**THE DATA**:
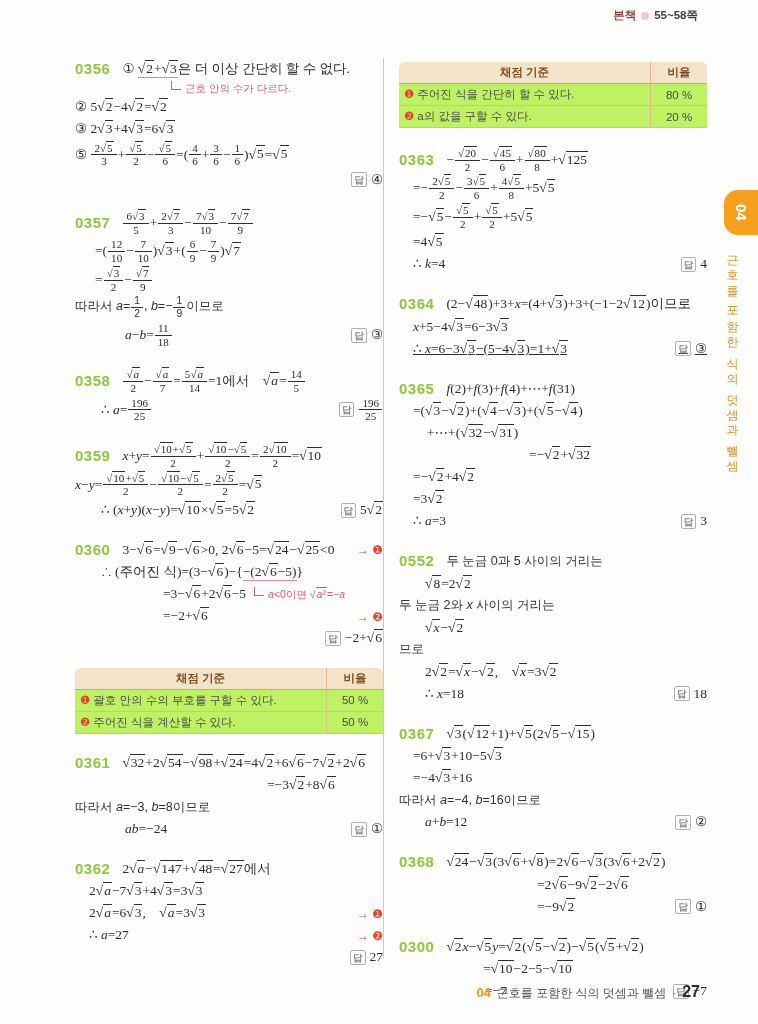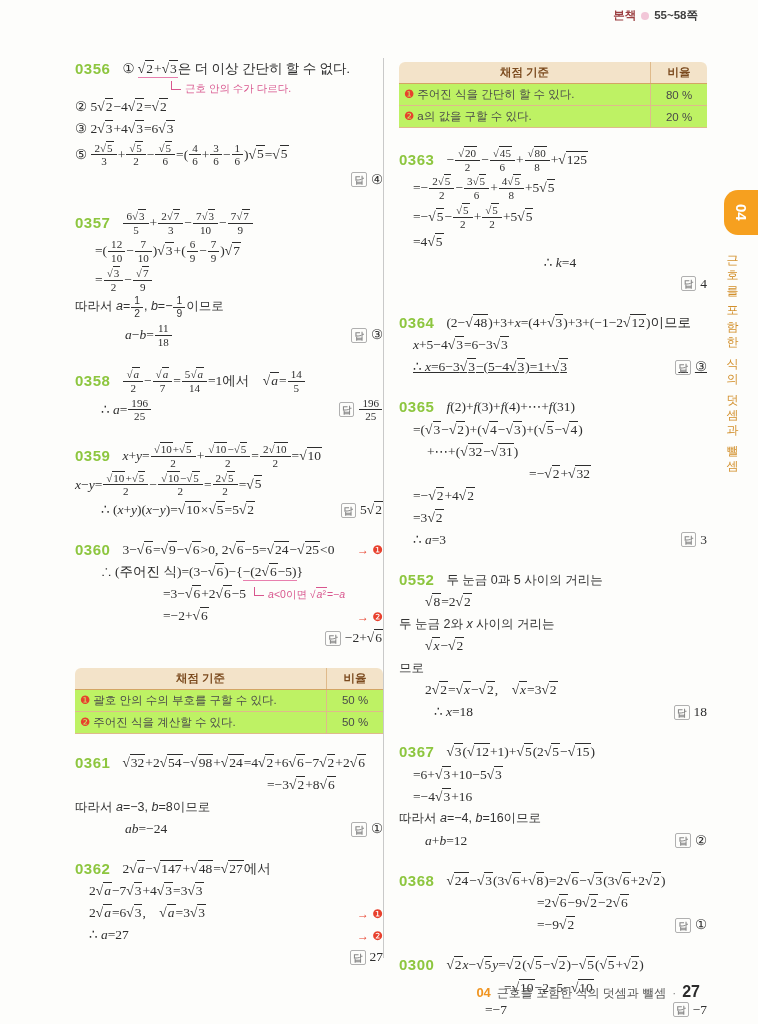--- a/index.html
+++ b/index.html
@@ -271,21 +271,21 @@
         </div>
         <div class="ln" style="margin-left: 14px;">
           <span class="mth">=−<span class="frac"><span class="fn">2<span class="sq">√<span class="vin">5</span></span></span><span class="fd">2</span></span>−<span class="frac"><span class="fn">3<span class="sq">√<span class="vin">5</span></span></span><span class="fd">6</span></span>+<span class="frac"><span class="fn">4<span class="sq">√<span class="vin">5</span></span></span><span class="fd">8</span></span>+5<span class="sq">√<span class="vin">5</span></span></span>
         </div>
         <div class="ln" style="margin-left: 14px;">
           <span class="mth">=−<span class="sq">√<span class="vin">5</span></span>−<span class="frac"><span class="fn"><span class="sq">√<span class="vin">5</span></span></span><span class="fd">2</span></span>+<span class="frac"><span class="fn"><span class="sq">√<span class="vin">5</span></span></span><span class="fd">2</span></span>+5<span class="sq">√<span class="vin">5</span></span></span>
         </div>
         <div class="ln" style="margin-left: 14px;">
           <span class="mth">=4<span class="sq">√<span class="vin">5</span></span></span>
         </div>
-        <div class="ln" style="margin-left: 14px; flex-direction: column;">
+        <div class="ln" style="margin-left: 14px;">
           <span class="mth">∴ <i>k</i>=4</span>
           <span class="rside">
             <span class="ab">답</span>
             <span class="ansval">4</span>
           </span>
         </div>
       </div>
       <div class="prob">
         <div class="ln">
           <span class="pid">0364</span>
@@ -343,21 +343,21 @@
         </div>
         <div class="ln" style="margin-left: 26px;">
           <span class="mth"><span class="sq">√<span class="vin"><i>x</i></span></span>−<span class="sq">√<span class="vin">2</span></span></span>
         </div>
         <div class="ln kr">
           <span class="mth">므로</span>
         </div>
         <div class="ln" style="margin-left: 26px;">
           <span class="mth">2<span class="sq">√<span class="vin">2</span></span>=<span class="sq">√<span class="vin"><i>x</i></span></span>−<span class="sq">√<span class="vin">2</span></span>, <span class="sq">√<span class="vin"><i>x</i></span></span>=3<span class="sq">√<span class="vin">2</span></span></span>
         </div>
-        <div class="ln" style="margin-left: 35px;">
+        <div class="ln" style="margin-left: 26px;">
           <span class="mth">∴ <i>x</i>=18</span>
           <span class="rside">
             <span class="ab">답</span>
             <span class="ansval">18</span>
           </span>
         </div>
       </div>
       <div class="prob">
         <div class="ln">
           <span class="pid">0367</span>
@@ -394,21 +394,21 @@
             <span class="ab">답</span>
             <span class="ansval">①</span>
           </span>
         </div>
       </div>
       <div class="prob">
         <div class="ln">
           <span class="pid">0300</span>
           <span class="mth"><span class="sq">√<span class="vin">2</span></span><i>x</i>−<span class="sq">√<span class="vin">5</span></span><i>y</i>=<span class="sq">√<span class="vin">2</span></span>(<span class="sq">√<span class="vin">5</span></span>−<span class="sq">√<span class="vin">2</span></span>)−<span class="sq">√<span class="vin">5</span></span>(<span class="sq">√<span class="vin">5</span></span>+<span class="sq">√<span class="vin">2</span></span>)</span>
         </div>
-        <div class="ln" style="margin-left: 105px;">
+        <div class="ln" style="margin-left: 84px;">
           <span class="mth">=<span class="sq">√<span class="vin">10</span></span>−2−5−<span class="sq">√<span class="vin">10</span></span></span>
         </div>
         <div class="ln" style="margin-left: 86px;">
           <span class="mth">=−7</span>
           <span class="rside">
             <span class="ab">답</span>
             <span class="ansval">−7</span>
           </span>
         </div>
       </div>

**ASSIGNED TASK**:
Without the pictures, give back the entries exactly.

**TASK RESULT**:
--- a/index.html
+++ b/index.html
@@ -271,21 +271,21 @@
         </div>
         <div class="ln" style="margin-left: 14px;">
           <span class="mth">=−<span class="frac"><span class="fn">2<span class="sq">√<span class="vin">5</span></span></span><span class="fd">2</span></span>−<span class="frac"><span class="fn">3<span class="sq">√<span class="vin">5</span></span></span><span class="fd">6</span></span>+<span class="frac"><span class="fn">4<span class="sq">√<span class="vin">5</span></span></span><span class="fd">8</span></span>+5<span class="sq">√<span class="vin">5</span></span></span>
         </div>
         <div class="ln" style="margin-left: 14px;">
           <span class="mth">=−<span class="sq">√<span class="vin">5</span></span>−<span class="frac"><span class="fn"><span class="sq">√<span class="vin">5</span></span></span><span class="fd">2</span></span>+<span class="frac"><span class="fn"><span class="sq">√<span class="vin">5</span></span></span><span class="fd">2</span></span>+5<span class="sq">√<span class="vin">5</span></span></span>
         </div>
         <div class="ln" style="margin-left: 14px;">
           <span class="mth">=4<span class="sq">√<span class="vin">5</span></span></span>
         </div>
-        <div class="ln" style="margin-left: 14px; flex-direction: column;">
+        <div class="ln" style="margin-left: 14px;">
           <span class="mth">∴ <i>k</i>=4</span>
           <span class="rside">
             <span class="ab">답</span>
             <span class="ansval">4</span>
           </span>
         </div>
       </div>
       <div class="prob">
         <div class="ln">
           <span class="pid">0364</span>
@@ -343,21 +343,21 @@
         </div>
         <div class="ln" style="margin-left: 26px;">
           <span class="mth"><span class="sq">√<span class="vin"><i>x</i></span></span>−<span class="sq">√<span class="vin">2</span></span></span>
         </div>
         <div class="ln kr">
           <span class="mth">므로</span>
         </div>
         <div class="ln" style="margin-left: 26px;">
           <span class="mth">2<span class="sq">√<span class="vin">2</span></span>=<span class="sq">√<span class="vin"><i>x</i></span></span>−<span class="sq">√<span class="vin">2</span></span>, <span class="sq">√<span class="vin"><i>x</i></span></span>=3<span class="sq">√<span class="vin">2</span></span></span>
         </div>
-        <div class="ln" style="margin-left: 35px;">
+        <div class="ln" style="margin-left: 26px;">
           <span class="mth">∴ <i>x</i>=18</span>
           <span class="rside">
             <span class="ab">답</span>
             <span class="ansval">18</span>
           </span>
         </div>
       </div>
       <div class="prob">
         <div class="ln">
           <span class="pid">0367</span>
@@ -394,21 +394,21 @@
             <span class="ab">답</span>
             <span class="ansval">①</span>
           </span>
         </div>
       </div>
       <div class="prob">
         <div class="ln">
           <span class="pid">0300</span>
           <span class="mth"><span class="sq">√<span class="vin">2</span></span><i>x</i>−<span class="sq">√<span class="vin">5</span></span><i>y</i>=<span class="sq">√<span class="vin">2</span></span>(<span class="sq">√<span class="vin">5</span></span>−<span class="sq">√<span class="vin">2</span></span>)−<span class="sq">√<span class="vin">5</span></span>(<span class="sq">√<span class="vin">5</span></span>+<span class="sq">√<span class="vin">2</span></span>)</span>
         </div>
-        <div class="ln" style="margin-left: 105px;">
+        <div class="ln" style="margin-left: 84px;">
           <span class="mth">=<span class="sq">√<span class="vin">10</span></span>−2−5−<span class="sq">√<span class="vin">10</span></span></span>
         </div>
         <div class="ln" style="margin-left: 86px;">
           <span class="mth">=−7</span>
           <span class="rside">
             <span class="ab">답</span>
             <span class="ansval">−7</span>
           </span>
         </div>
       </div>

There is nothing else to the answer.